Problem description:
Starting at the line that contains "Sevireth Lord of", transcribe each line exactly through the last line of the data. Include nothing else.

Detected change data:
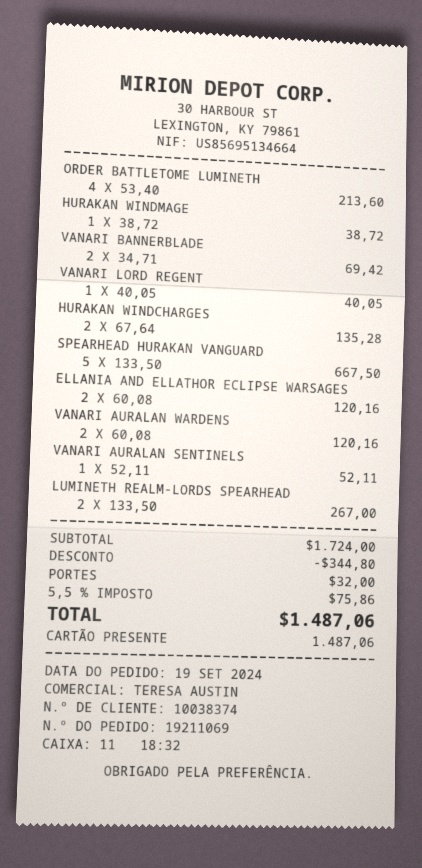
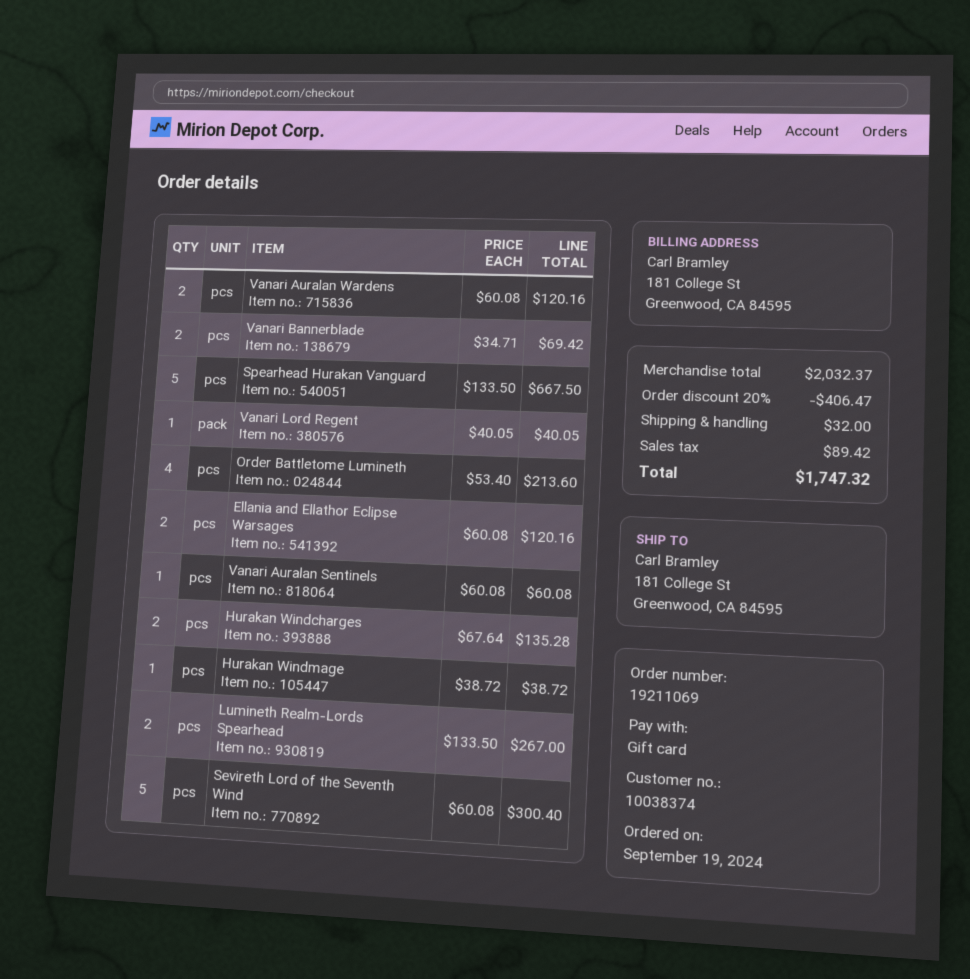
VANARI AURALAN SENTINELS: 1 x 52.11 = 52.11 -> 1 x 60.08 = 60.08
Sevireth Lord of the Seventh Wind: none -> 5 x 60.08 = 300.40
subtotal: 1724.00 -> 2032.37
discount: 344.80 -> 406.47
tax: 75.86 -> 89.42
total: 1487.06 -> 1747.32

Exercise solution:
Sevireth Lord of the Seventh Wind: none -> 5 x 60.08 = 300.40
subtotal: 1724.00 -> 2032.37
discount: 344.80 -> 406.47
tax: 75.86 -> 89.42
total: 1487.06 -> 1747.32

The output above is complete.